Today, I am leaving Marseilles. It was a beautiful city with a foul smell. It was a glinting treasure overcome with rust. The Iles de Frioul were breathtaking and La plage de Saint Estève was a miracle. A small ice cream shop welcomed me to the island. Frioul smelled of fresh waffle cones, the air was sweet with salt. Atop the island was the old Hôpital Caroline and old Fort Ratonneau, both swarming with seagulls, watching over the beach. Two historic sites dominating the aquamarine sea, a sight of ancient Rome.
We ventured to La Plage de les Catalans after and it, too, was beautiful, yet simultaneously gimmicky and commercial. The air hung heavy with burnt plastic and gasoline, but the swimming was phenomenal. The water was fresh and invigorating. There, I met a group of Finnish students smoking cigarettes.
I spent much of the afternoon glancing up from my book and mulling over whether they were speaking Russian or Portuguese.
I don’t have a good ear.
We wandered through the Vieux Port, and the smells of the fish market wafted all around us. Silver eels fell naturally into their mortal coils, and sardines gawked at me, their frozen eyes watching atop mounds of ice in five cent containers. The smells of a fish market will follow you across the world and are stubborn to change. Savon de Marseille was on sale at every stretch of the port, and the smells filled the peripheral streets and alleyways. The sharp tang of the fish market mingled with the warm earthy perfumes of santal, vetiver and lavender. Together, they swirled through the streets, sometimes clashing, sometimes merging to create the irreproducible aroma that creeps through every corner of Marseille, from les Calanques to Notre-Dame de la Garde — save the areas overrun with garbage near Saint Charles and the 3me arrondissement.

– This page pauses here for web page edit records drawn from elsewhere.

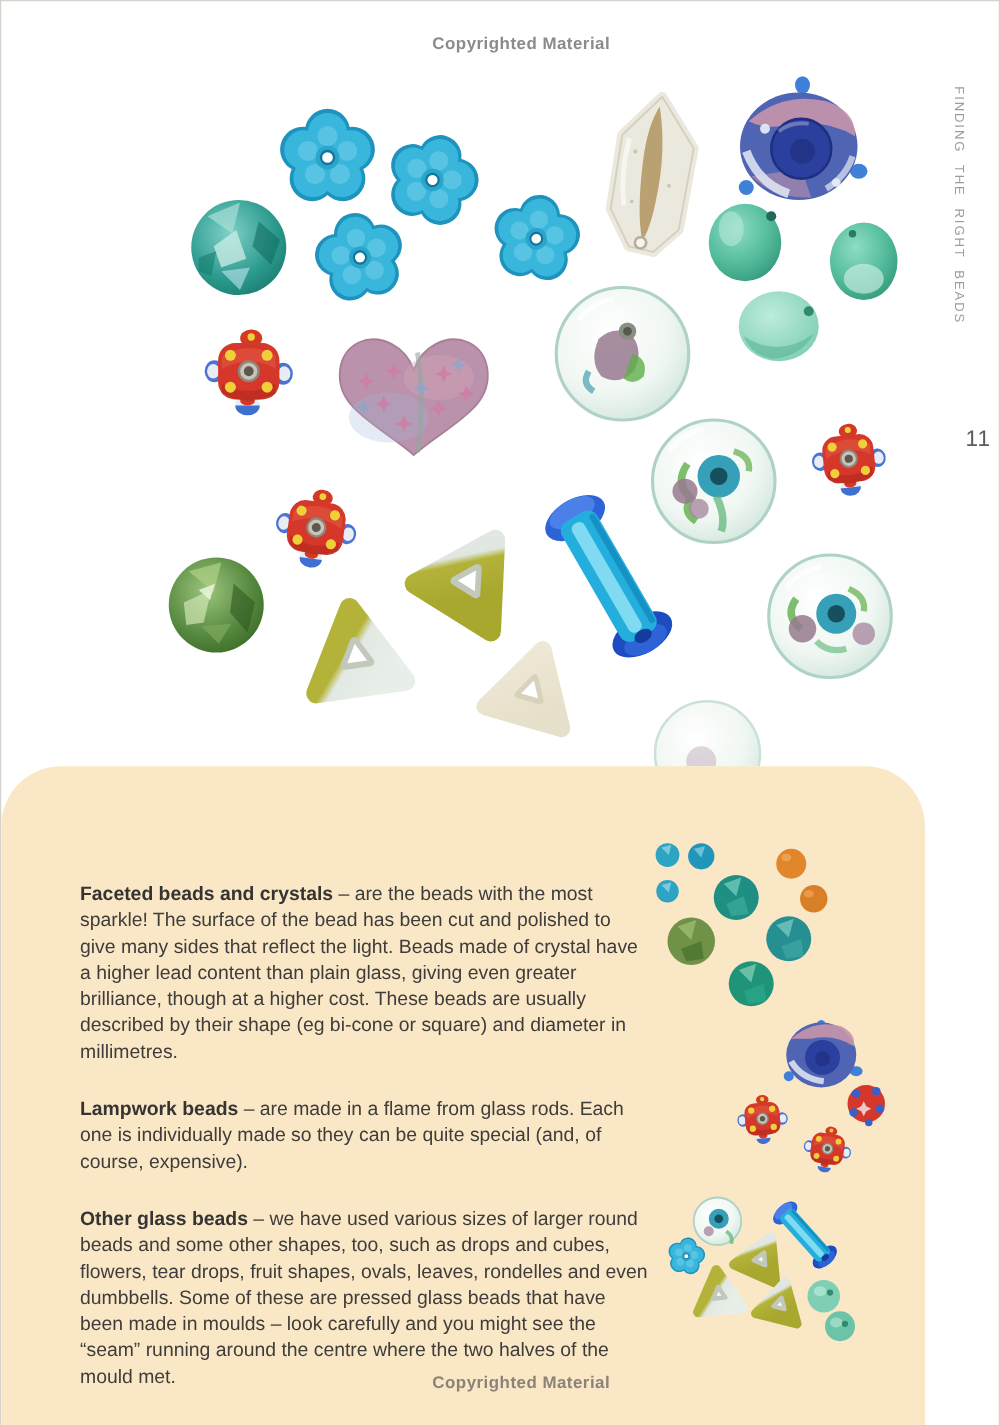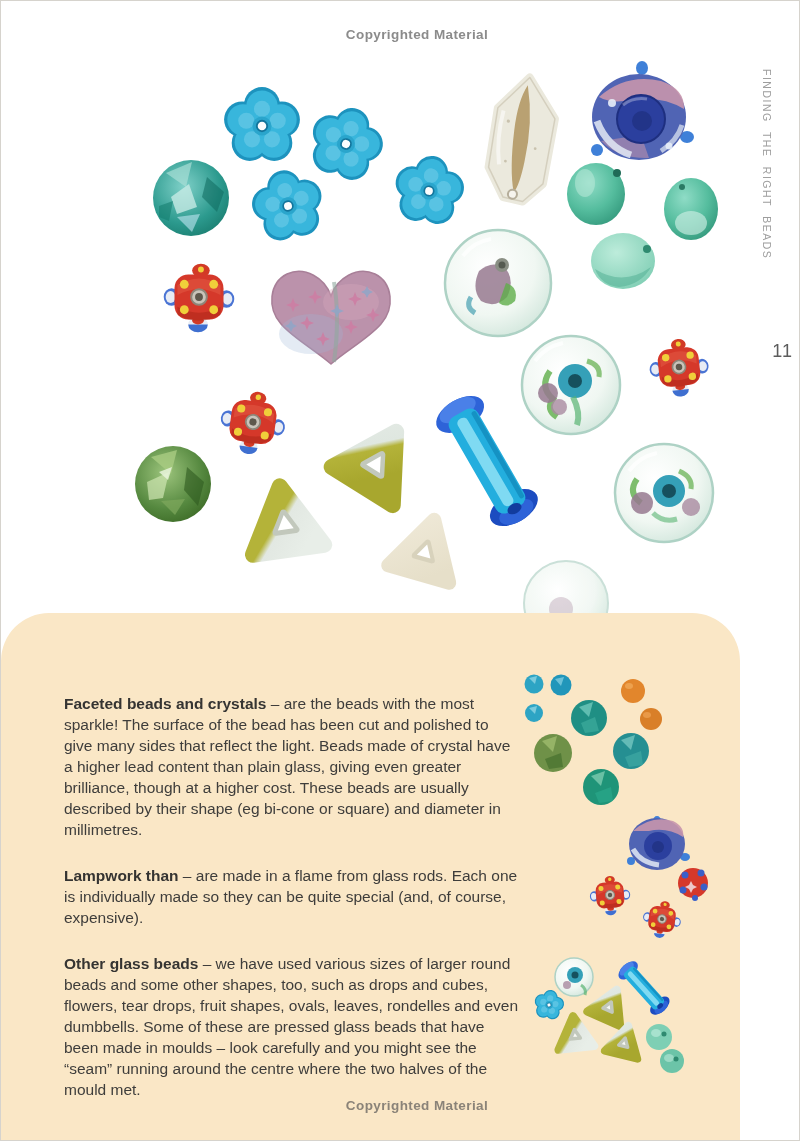--- a/index.html
+++ b/index.html
@@ -31,7 +31,7 @@
   }
   .text-col{position:absolute;left:63px;top:76px;width:455px;}
   .text-col p{
-    margin:4px 0 25px 0;font-size:15.5px;line-height:21px;color:#3e3d3b;
+    margin:16px 0 25px 0;font-size:15.5px;line-height:21px;color:#3e3d3b;
   }
   .text-col b{font-weight:700;color:#353432;}
   .cluster-svg{position:absolute;left:500px;top:660px;}

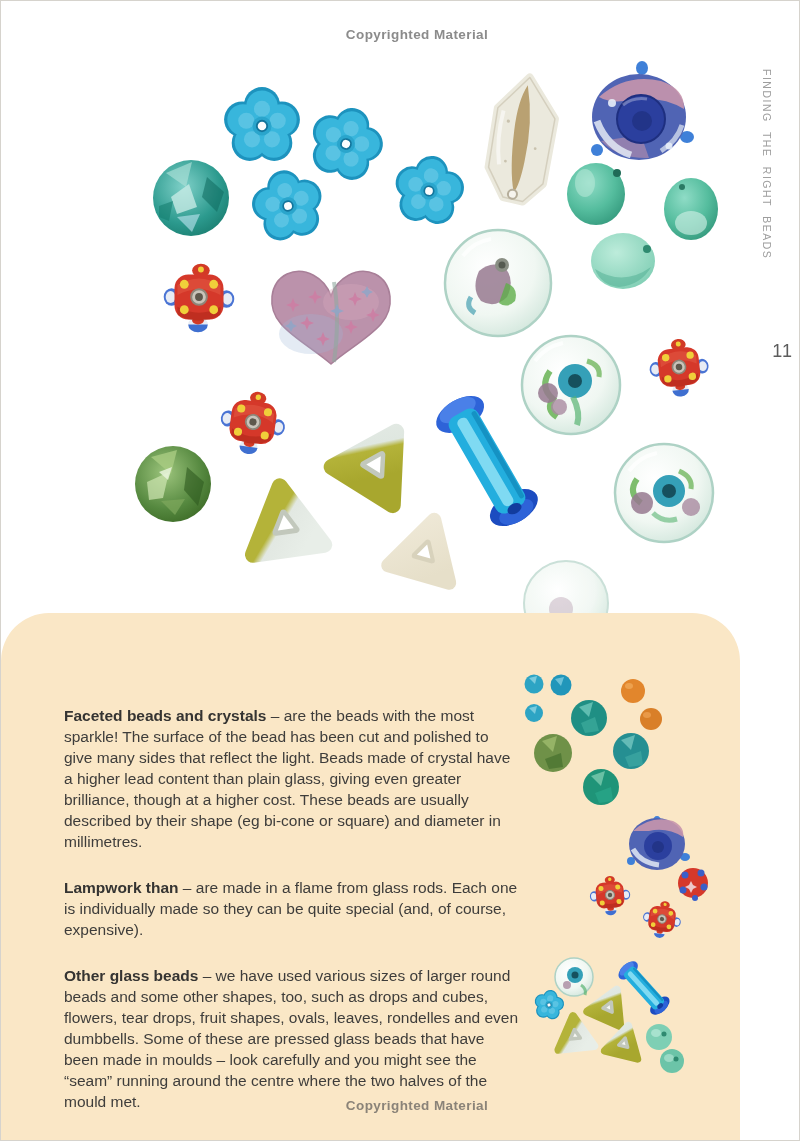--- a/index.html
+++ b/index.html
@@ -319,7 +319,7 @@
   <div class="panel">
     <div class="text-col">
       <p><b>Faceted beads and crystals</b><span> – are the beads with the most sparkle! The surface of the bead has been cut and polished to give many sides that reflect the light. Beads made of crystal have a higher lead content than plain glass, giving even greater brilliance, though at a higher cost. These beads are usually described by their shape (eg bi-cone or square) and diameter in millimetres.</span></p>
-      <p><b>Lampwork than</b><span> – are made in a flame from glass rods. Each one is individually made so they can be quite special (and, of course, expensive).</span></p>
+      <p><b>Lampwork beads</b><span> – are made in a flame from glass rods. Each one is individually made so they can be quite special (and, of course, expensive).</span></p>
       <p><b>Other glass beads</b><span> – we have used various sizes of larger round beads and some other shapes, too, such as drops and cubes, flowers, tear drops, fruit shapes, ovals, leaves, rondelles and even dumbbells. Some of these are pressed glass beads that have been made in moulds – look carefully and you might see the “seam” running around the centre where the two halves of the mould met.</span></p>
     </div>
   </div>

Much of the city was in disarray — civil unrest. The scent of the port climbed up to Notre-Dame de la Garde, marrying with the smells of the varnished wooden ships suspended from the cathedral’s ceiling in the central prayer room, a matrimony of salt and sanctity.
I met my cousin Mimi for dinner. I ordered oysters. I love oysters because they are unashamed in their scent and appearance; they belong to the ocean and have no qualms about it. You can find a million whole-world truths in an oyster. She told me that the church poses as a guardian to those traversing the seas, the sailors and fishermen. She told me that the church’s prayers are filled with calls for their safety and salvation.
On our last day, we returned to Frioul, but a violent purple flag waved at us, meaning it was interdit [forbidden] to swim. The lifeguard at the beach lamented that it was due to heavy pollution. There had been a great oil spill that night.
I found it curious because the water was crystal clear and the air was untainted.
Something angelic beckoned us, and we hiked up the island. At the top, we were completely isolated. Hundreds of seagulls squawked and circled above me, drowning out my senses and lowering my inhibitions. Their cries carried a tone of definite damnation. The smell of dirt and rocks kicked up at me as they fluffed their feathers in the dirt. Marseille is a city of smells — a shifting scent-scape that lingers in memory.
You won’t realize how deeply its fragrances have rooted you until one day they tug at you and pull you back.